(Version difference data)
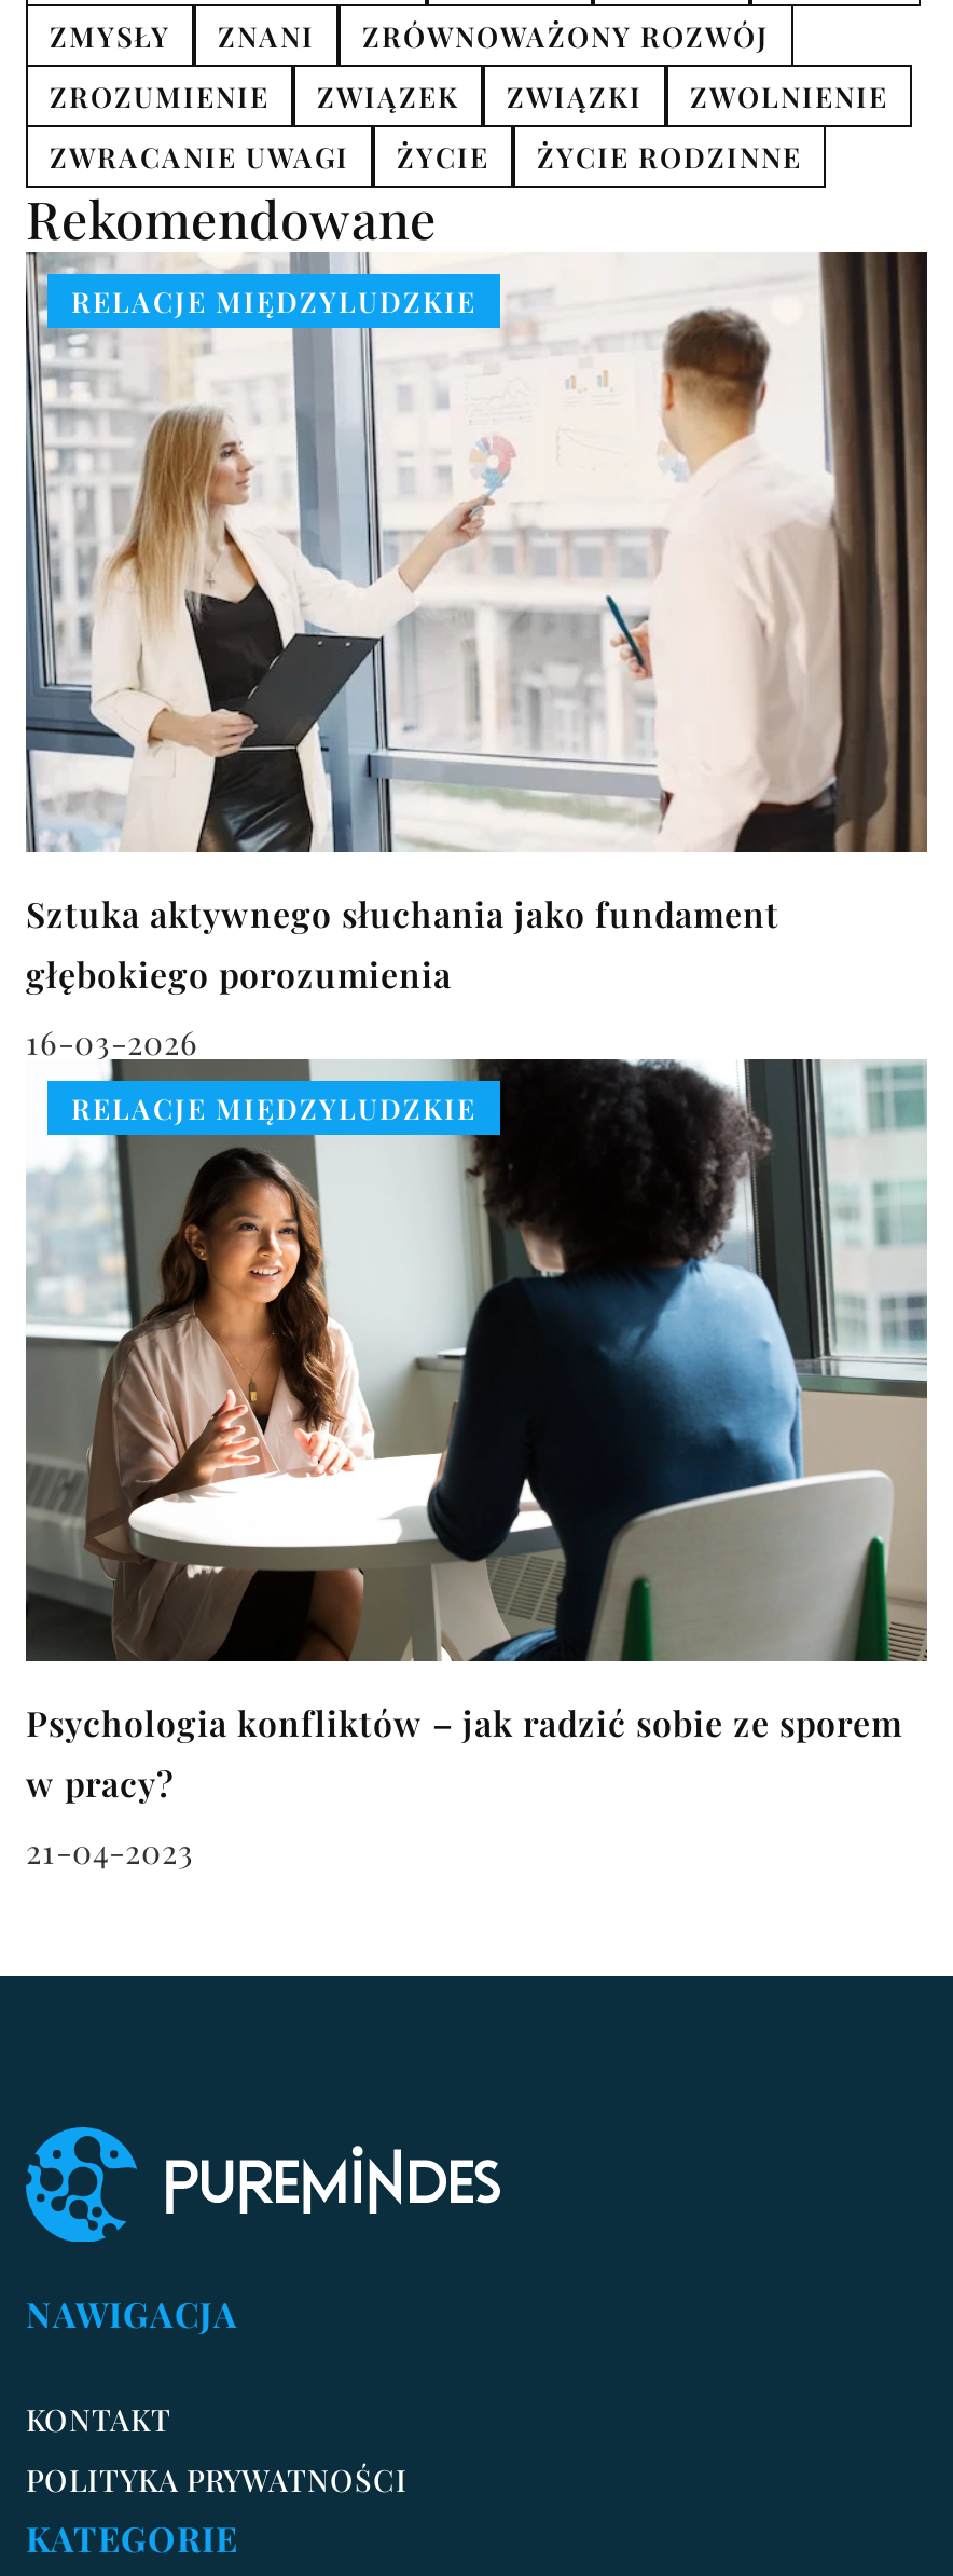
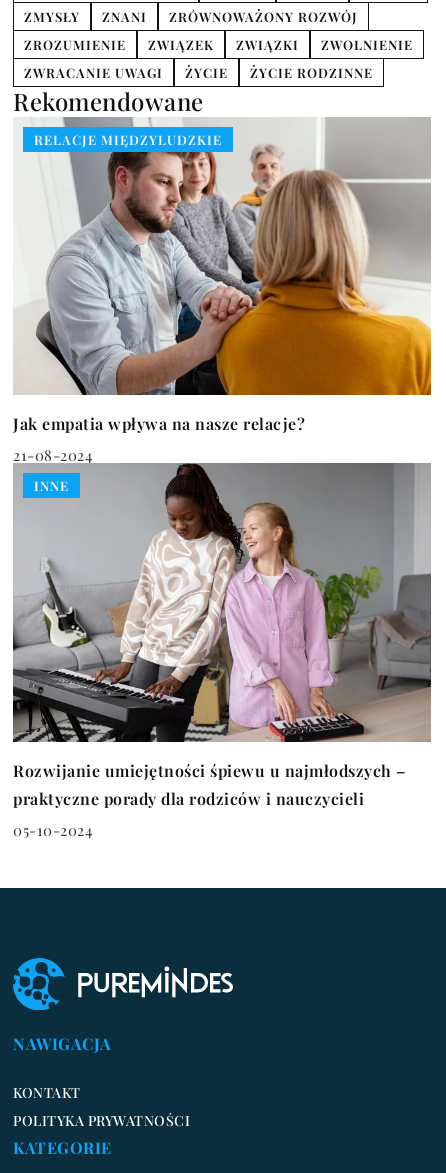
[24,252,929,998] [image] | Sztuka aktywnego słuchania jako fundament | głębokiego porozumienia -> [13,117,432,434] [image] | Jak empatia wpływa na nasze relacje?
[26,1021,927,1659] [image] | 16-03-2026 -> [13,445,431,743] [image] | 21-08-2024
[71,1090,476,1127] RELACJE MIĘDZYLUDZKIE -> [34,477,69,494] INNE
[26,1700,902,1806] Psychologia konfliktów – jak radzić sobie ze sporem | w pracy? -> [13,760,406,809] Rozwijanie umiejętności śpiewu u najmłodszych – | praktyczne porady dla rodziców i nauczycieli
[26,1830,194,1873] 21-04-2023 -> [13,820,92,840] 05-10-2024

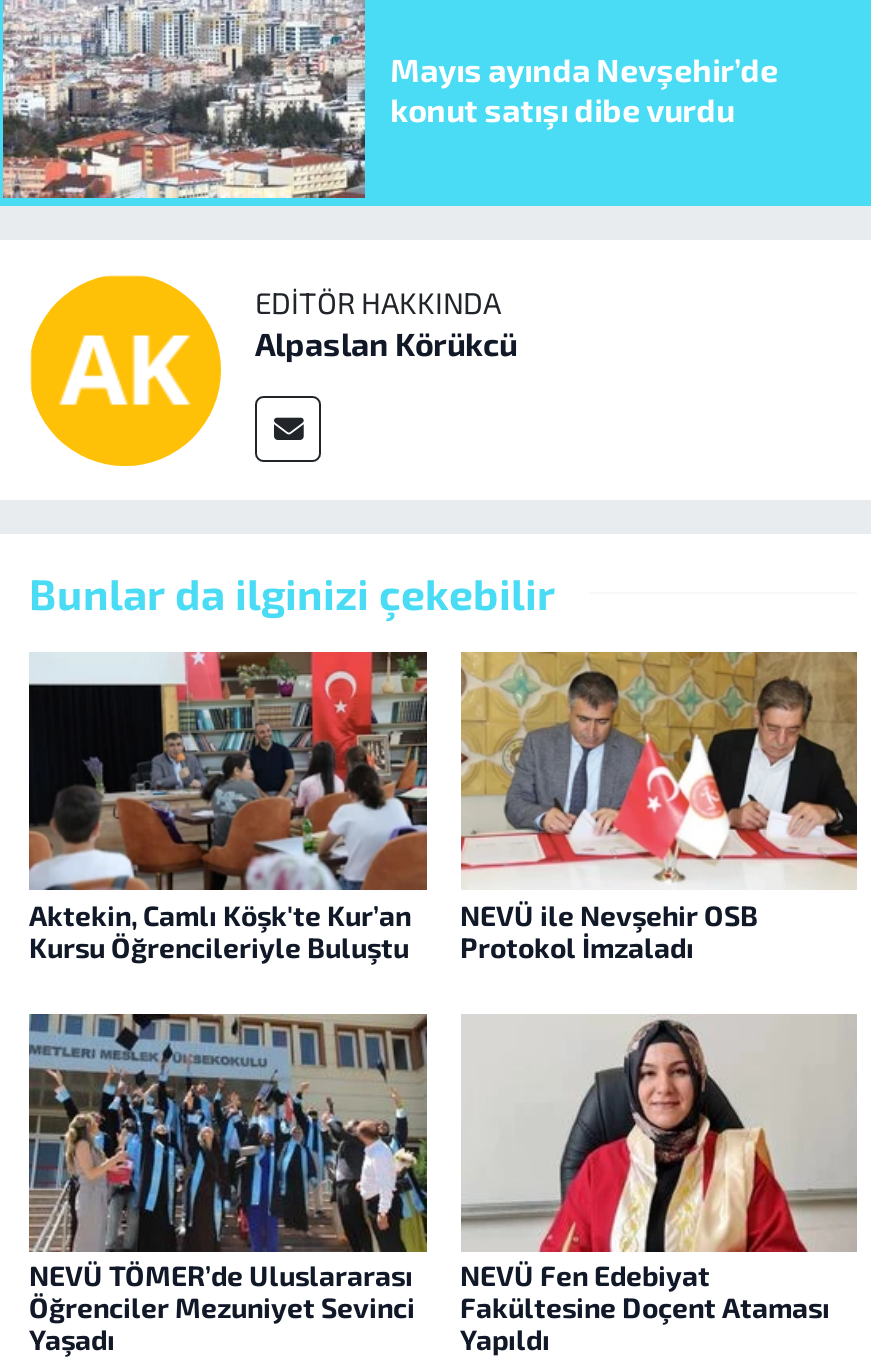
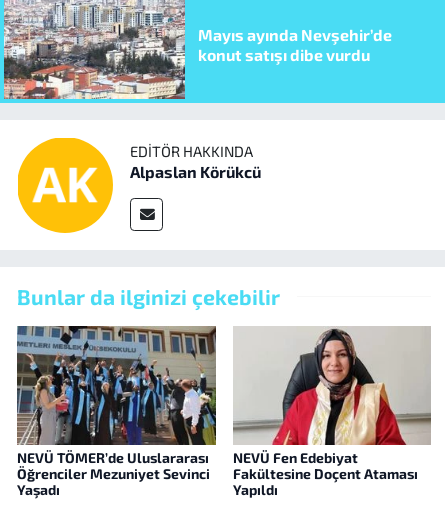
[27,650,429,963] [image] | Aktekin, Camlı Köşk'te Kur’an | Kursu Öğrencileriyle Buluştu -> none
[460,652,857,963] [image] | NEVÜ ile Nevşehir OSB | Protokol İmzaladı -> none

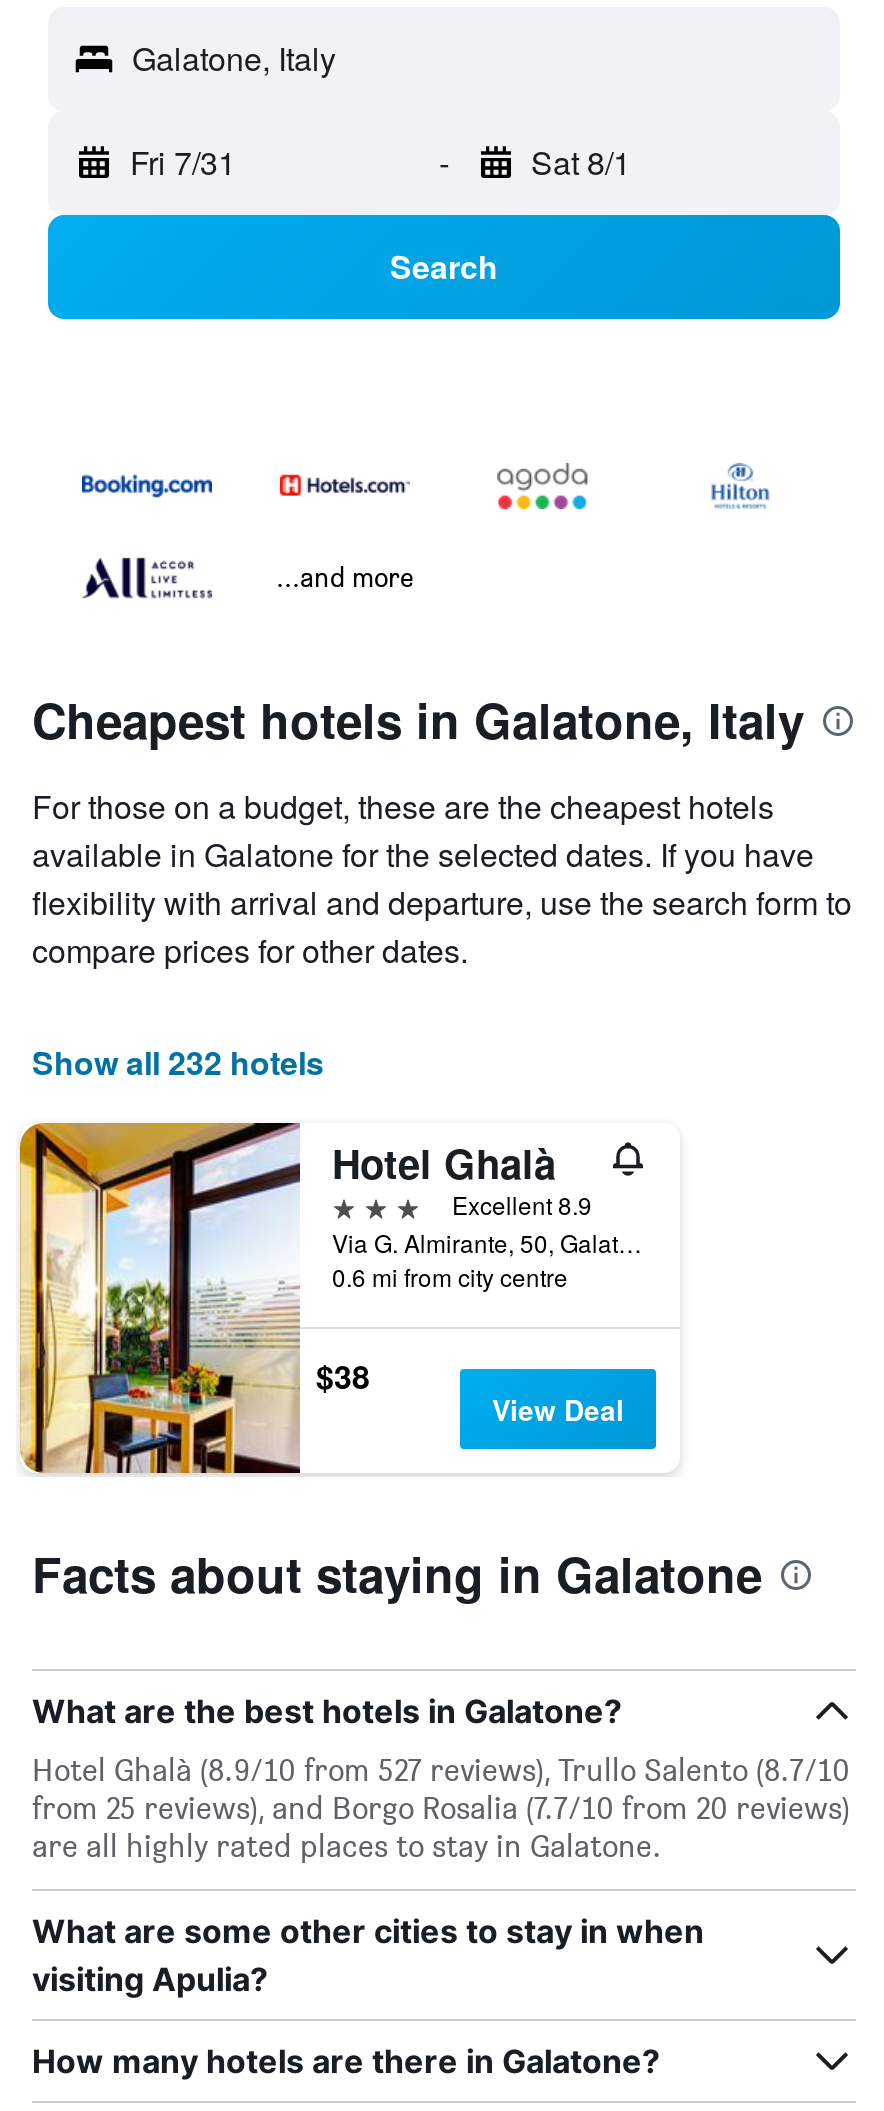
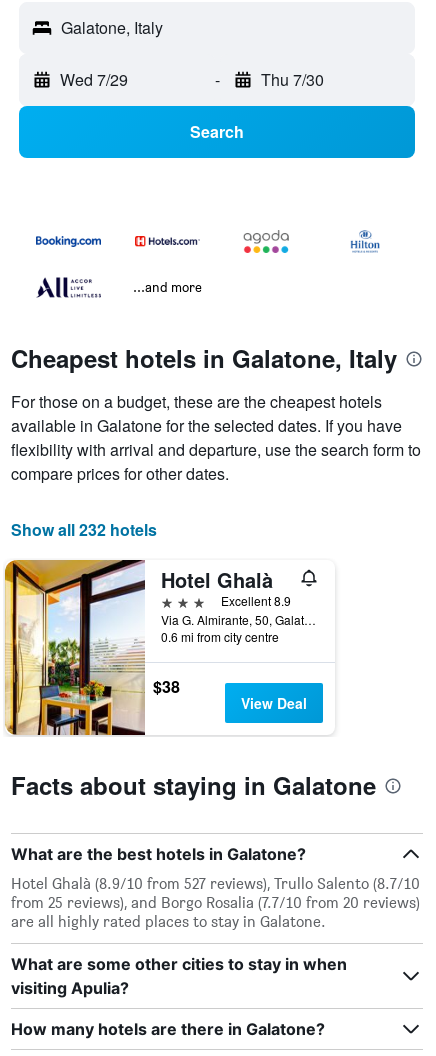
[130,139,236,185] Fri 7/31 -> [60,68,128,91] Wed 7/29
[531,139,631,185] Sat 8/1 -> [260,68,324,91] Thu 7/30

● Task details:
Before copying the data, remove the pictures. Then repeat the rest exactly.

● Answer to this problem:
[24,252,929,998] [image] | Sztuka aktywnego słuchania jako fundament | głębokiego porozumienia -> [13,117,432,434] [image] | Jak empatia wpływa na nasze relacje?
[26,1021,927,1659] [image] | 16-03-2026 -> [13,445,431,743] [image] | 21-08-2024
[71,1090,476,1127] RELACJE MIĘDZYLUDZKIE -> [34,477,69,494] INNE
[26,1700,902,1806] Psychologia konfliktów – jak radzić sobie ze sporem | w pracy? -> [13,760,406,809] Rozwijanie umiejętności śpiewu u najmłodszych – | praktyczne porady dla rodziców i nauczycieli
[26,1830,194,1873] 21-04-2023 -> [13,820,92,840] 05-10-2024

[27,650,429,963] [image] | Aktekin, Camlı Köşk'te Kur’an | Kursu Öğrencileriyle Buluştu -> none
[460,652,857,963] [image] | NEVÜ ile Nevşehir OSB | Protokol İmzaladı -> none

[130,139,236,185] Fri 7/31 -> [60,68,128,91] Wed 7/29
[531,139,631,185] Sat 8/1 -> [260,68,324,91] Thu 7/30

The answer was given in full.